Premier service égyptien de vidéos à la demande, lancé début mai pour le ramadan en pleine saison des séries télévisées, « Watch iT » tarde à prendre son envol, conspué pour des tarifs jugés prohibitifs et des défaillances techniques.
Thrillers haletants, drames sentimentaux ou comédies familiales, les fameux « moussalsalat » égyptiens du ramadan réunissent traditionnellement les familles devant le petit écran, au moment du repas de rupture du jeûne musulman et jusque tard dans la nuit.
Ces dernières années, de nombreux spectateurs, surtout chez les nouvelles générations, visionnent en décalé les épisodes en streaming sur YouTube, après leur première diffusion à la télévision.
A ce titre, l’application égyptienne « Watch iT », lancée le 1er mai, ambitionne de damer le pion au mastodonte californien.

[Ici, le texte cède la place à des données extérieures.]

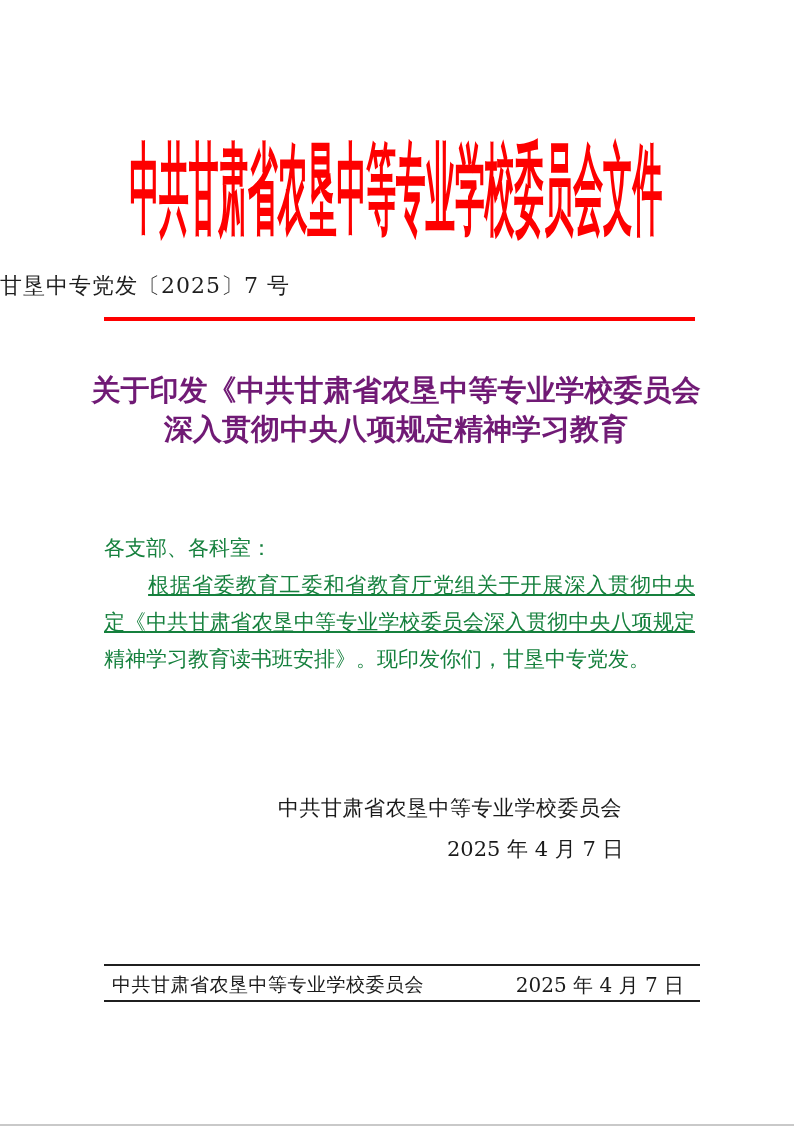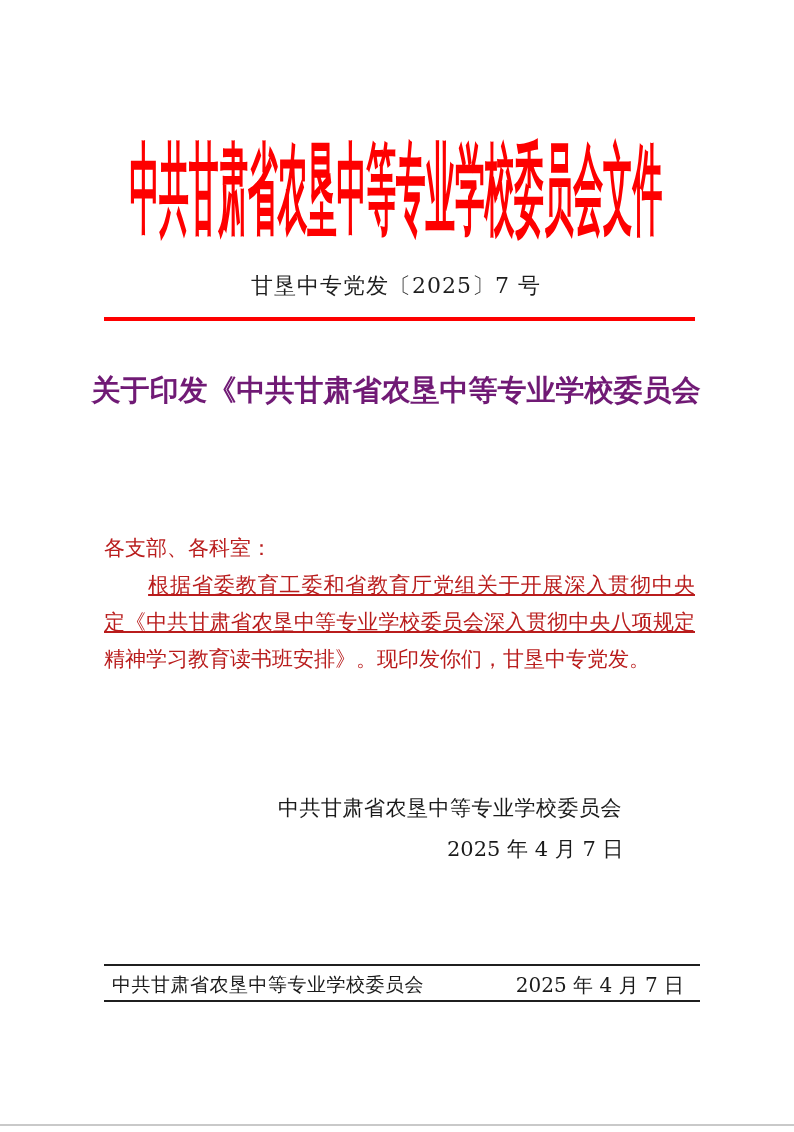"甘垦中专党发〔2025〕7 号" .doc-number { text-align: center -> none }
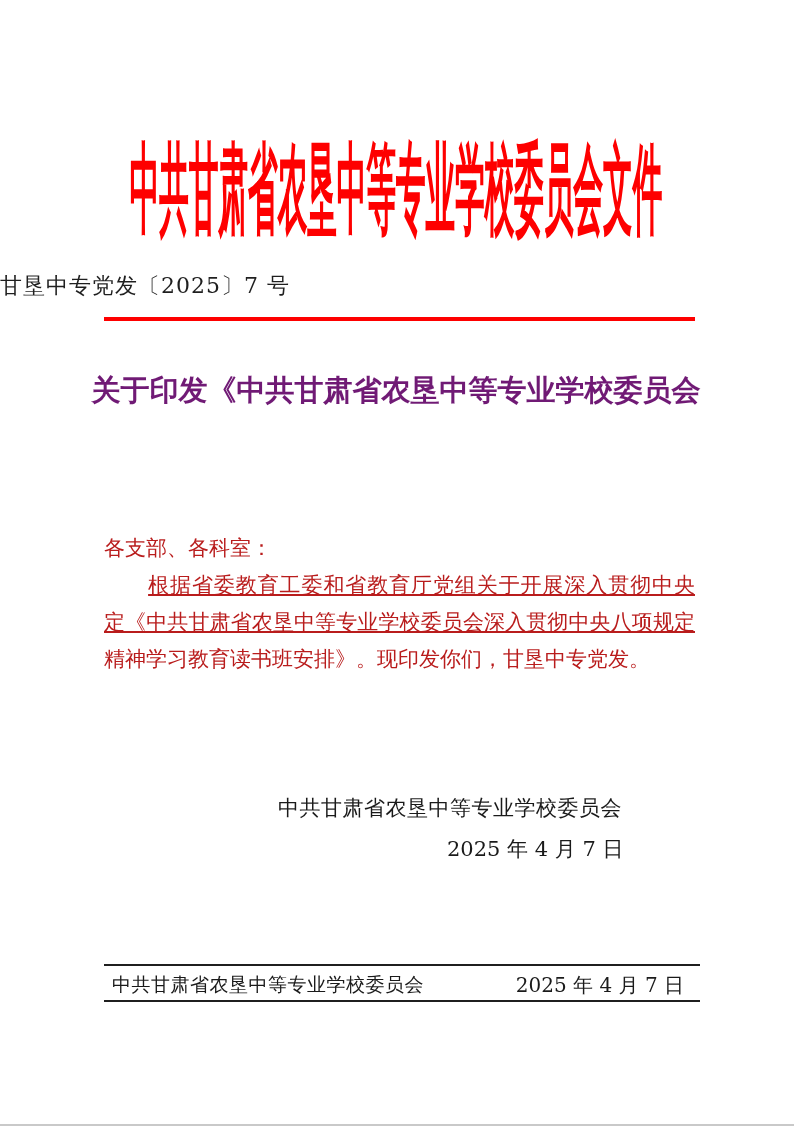"深入贯彻中央八项规定精神学习教育" div { html: none -> <div>深入贯彻中央八项规定精神学习教育</div> }
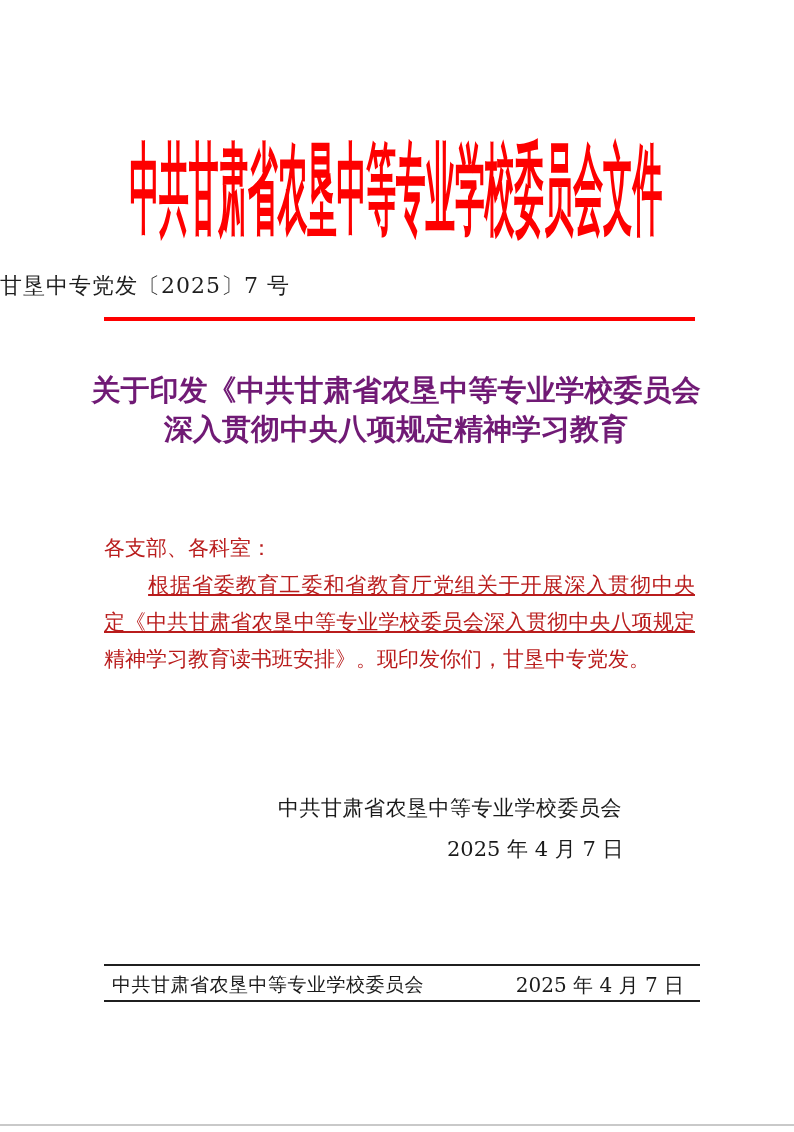"各支部、各科室：" .body-block { color: #b91c1c -> #15803d }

Dans un communiqué, Tamer Mursi, le PDG d’Egyptian Media, le conglomérat dont fait partie « Watch It », s’est targué du rôle joué par son groupe « dans la modernisation des moyens offerts au spectateur pour visionner les contenus tout en suivant la tendance à la protection des droits (de propriété intellectuelle) ».
– Piratage? –
En théorie, la plateforme propose donc 15 séries sur les 26 produites dans le pays pour le ramadan 2019, pour un tarif mensuel de 99 livres (5 euros), semestriel de 555 livres (29 euros) ou annuel de 999 livres (52 euros). Le service Play Store de Google a enregistré plus de 10.000 téléchargements de l’application.
Mais l’offre n’a pas encore rencontré le succès escompté.
« C’est beaucoup trop cher », s’indigne Youssef Ahmed, un père de famille de 48 ans en faisant ses provisions au Caire pour les premiers jours du jeûne. « De toute façon, c’est mieux de regarder les séries à la télévision en famille », dit-il à l’AFP.
Sur les réseaux sociaux comme sur les plateformes de téléchargements de l’application, Play Store et Apple Store, les internautes tancent vertement ces tarifs, dans un pays où le salaire moyen ne dépasse pas les 200 euros.
Pire, l’impossibilité d’accéder au contenu de « Watch iT », dont les raisons ne sont pas officiellement connues, a provoqué une salve d’attaques.
L’AFP n’a pas eu accès au contenu de l’application, des messages d’erreur apparaissant à chaque tentative d’inscription. Le site a été victime d’un « piratage », avancent des internautes et des médias locaux.
Contacté, Egyptian Media n’a pas répondu aux questions de l’AFP.
Mastodonte des médias privés, ce conglomérat détient plusieurs chaînes de télévision, des journaux à grands tirages, des sociétés de production, des entreprises de marketing. Ses détracteurs l’accusent de « monopole ».
Il serait la propriété des puissants services de renseignements, selon une enquête du journaliste Hossam Bahgat parue sur le site indépendant Mada Masr.
« Quand une telle entreprise lance un service pareil, elle est censée l’expérimenter correctement bien avant son entrée sur le marché », observe Ahmed Hamdi, journaliste artistique au journal économique « Al Mal ».
Le moment est pourtant propice à ce type d’initiative. « Nous sommes entrés dans l’ère des plateformes numériques internationales comme Netflix ou Amazon », explique-t-il à l’AFP.
Mais selon lui, et pour de nombreux critiques, l’industrie des séries du ramadan n’est pas à la hauteur du défi. Victime ces dernières années d’une désorganisation générale, elle se caractérise par des tournages réalisés dans la précipitation et des scénarios bâclés.
– « Défis » –
« »Watch iT » est une expérience nouvelle sur le marché égyptien et totalement justifiée tant sur le plan fonctionnel que financier mais elle est confrontée à de nombreux défis », confirme à l’AFP Ahmed Adel, responsable de recherches sur les télécoms à Beltone Financial.
L’un de ces challenges, selon lui, c’est qu’il ne peut concurrencer les plateformes internationales ou du Golfe. L’américain Netflix ou l’émirati Wavo, techniquement irréprochables, proposent un contenu plus étoffé avec des dizaines de séries et films occidentaux, arabes ou turcs, à un tarif moindre.
Un des autres défis, souligne M. Adel, ce sont « les contenus illégaux qui sont disponibles dans les pays arabes en grande quantité ».
Plus de 40 millions de personnes ont accès à internet dans le pays le plus peuplé du monde arabe (près de 100 millions d’habitants), les trois quarts étant des utilisateurs des réseaux mobiles, selon les derniers chiffres du ministère des Télécommunications.